BEGIN Provided entries

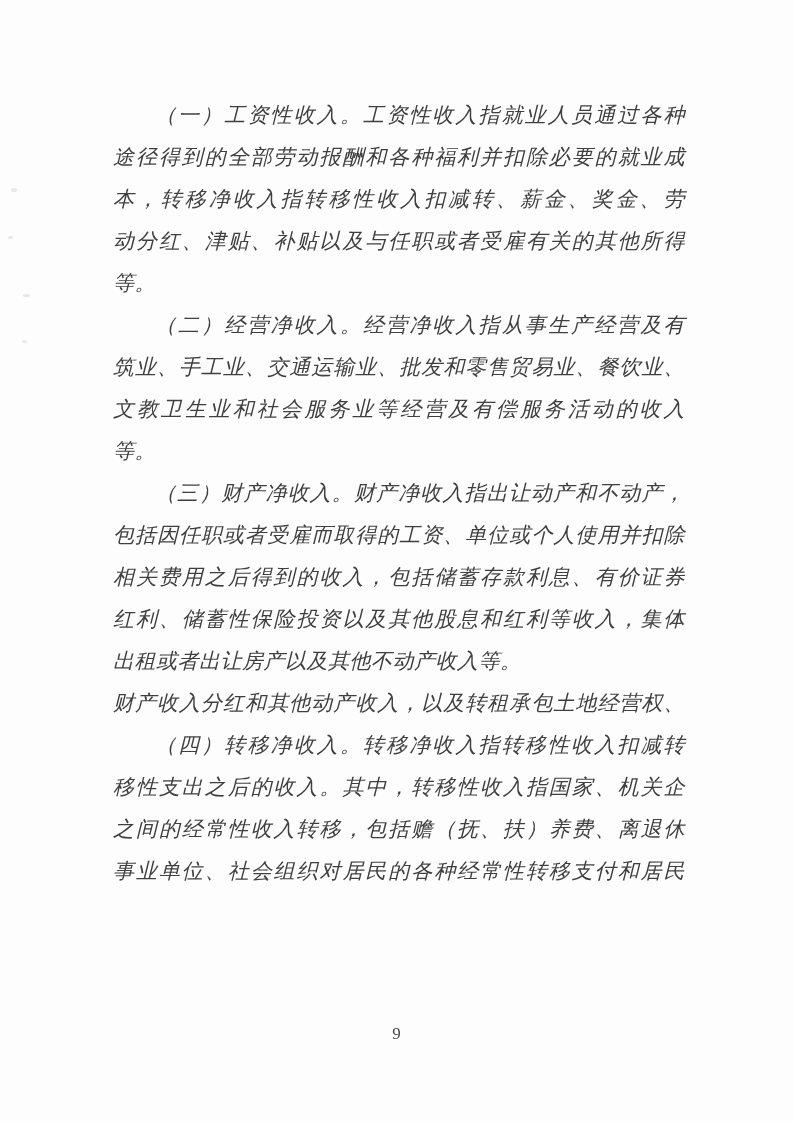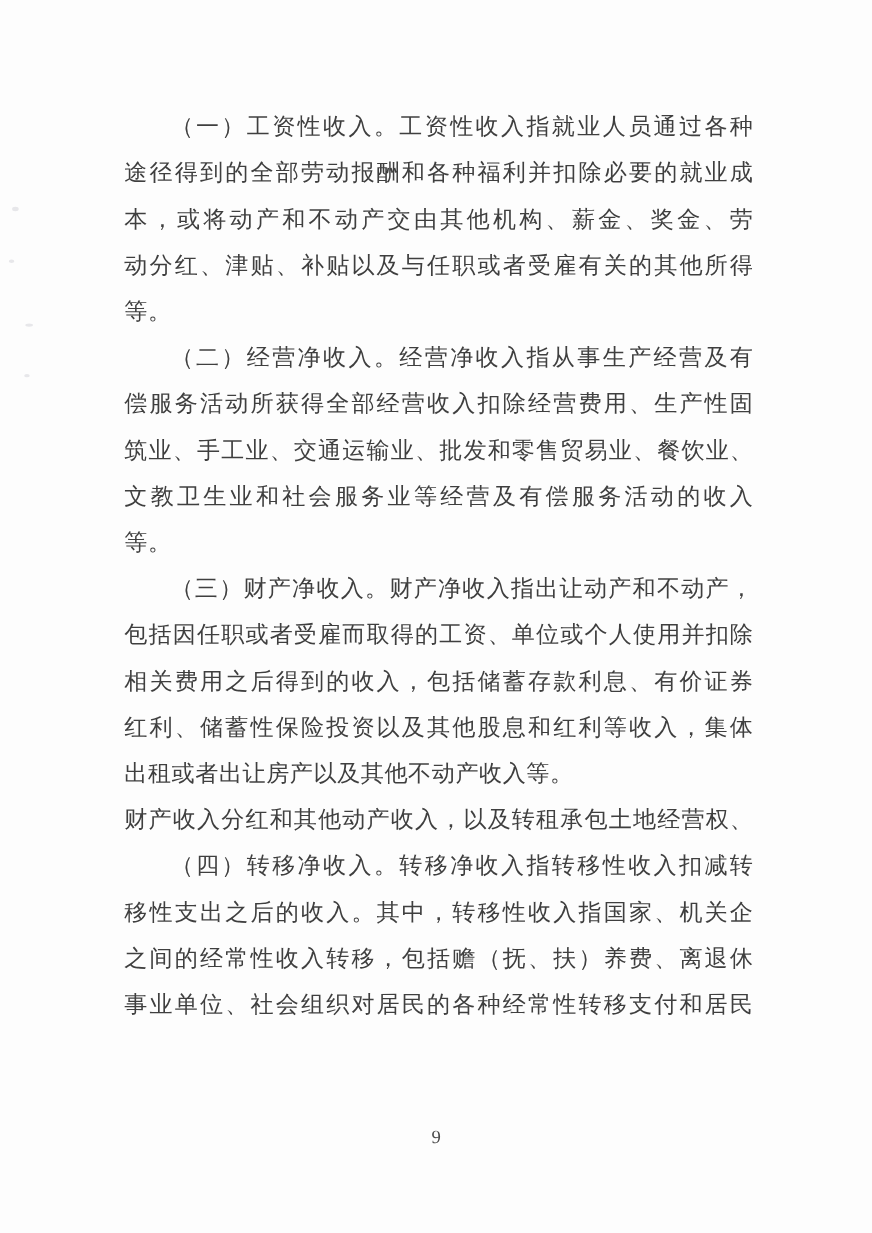--- a/index.html
+++ b/index.html
@@ -22,7 +22,7 @@
     width: 572px;
     color: #3f3f3f;
   }
-  .para { margin: 0; padding: 0; }
+  .para { margin: 0; padding: 0; font-style: italic; }
   .line {
     font-size: 21px;
     line-height: 42px;

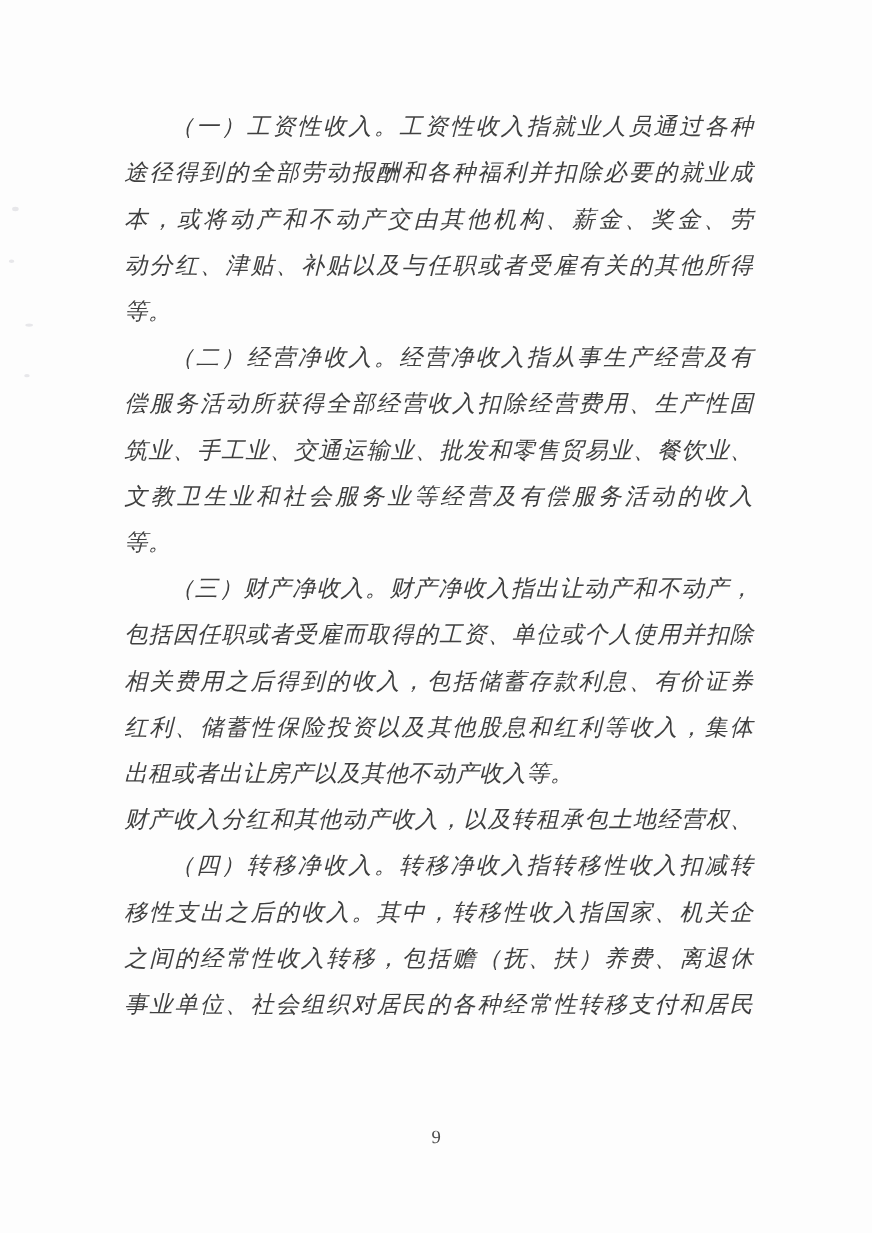--- a/index.html
+++ b/index.html
@@ -74,7 +74,7 @@
     <div class="para">
       <div class="line indent">（一）工资性收入。工资性收入指就业人员通过各种</div>
       <div class="line">途径得到的全部劳动报酬和各种福利并扣除必要的就业成</div>
-      <div class="line">本，或将动产和不动产交由其他机构、薪金、奖金、劳</div>
+      <div class="line">本，转移净收入指转移性收入扣减转、薪金、奖金、劳</div>
       <div class="line">动分红、津贴、补贴以及与任职或者受雇有关的其他所得</div>
       <div class="line end">等。</div>
     </div>

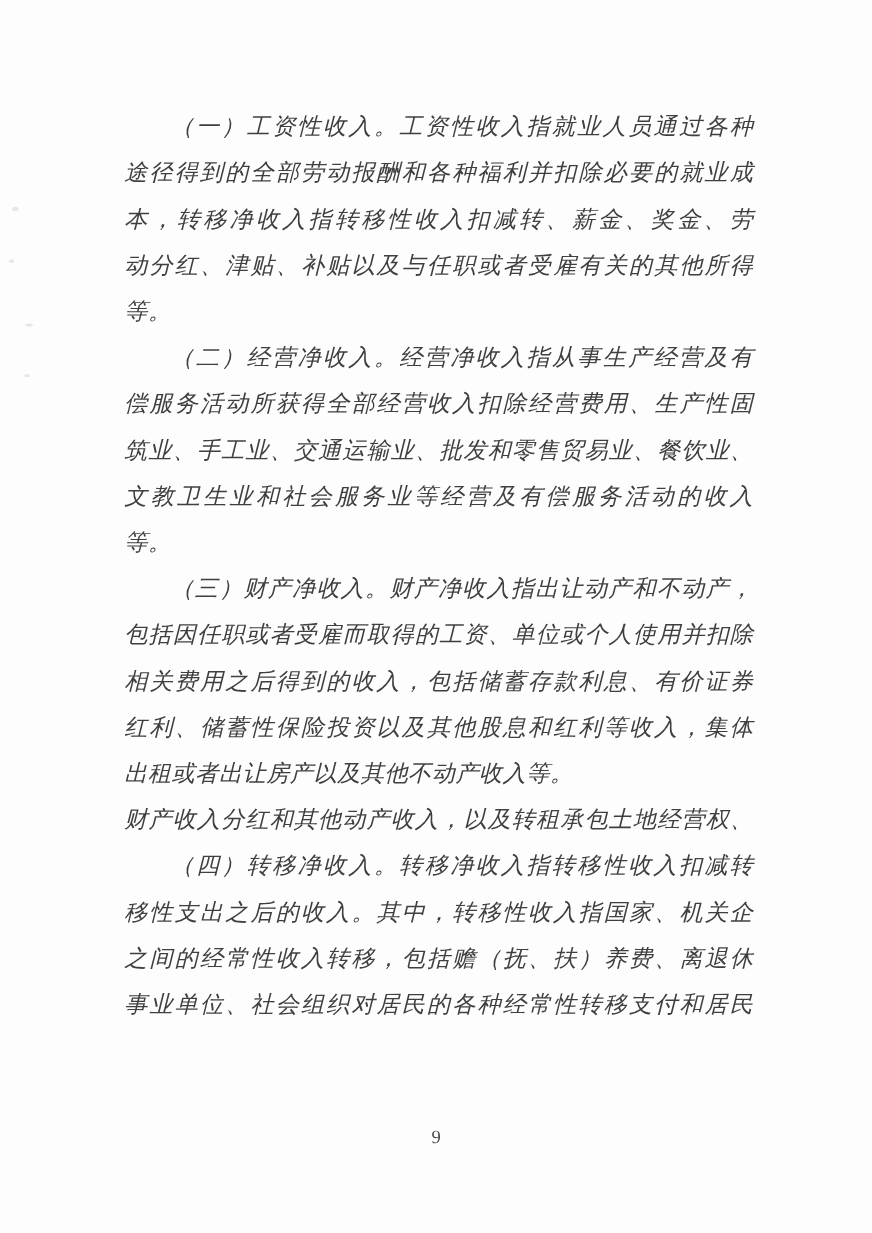--- a/index.html
+++ b/index.html
@@ -81,7 +81,6 @@
 
     <div class="para">
       <div class="line indent">（二）经营净收入。经营净收入指从事生产经营及有</div>
-      <div class="line">偿服务活动所获得全部经营收入扣除经营费用、生产性固</div>
       <div class="line">筑业、手工业、交通运输业、批发和零售贸易业、餐饮业、</div>
       <div class="line">文教卫生业和社会服务业等经营及有偿服务活动的收入</div>
       <div class="line end">等。</div>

END Provided entries

= Problem statement =
The lines needed are those in the data above that hold the string "para"; copy each of them.

= Response =
-  .para { margin: 0; padding: 0; }
+  .para { margin: 0; padding: 0; font-style: italic; }
     <div class="para">
     <div class="para">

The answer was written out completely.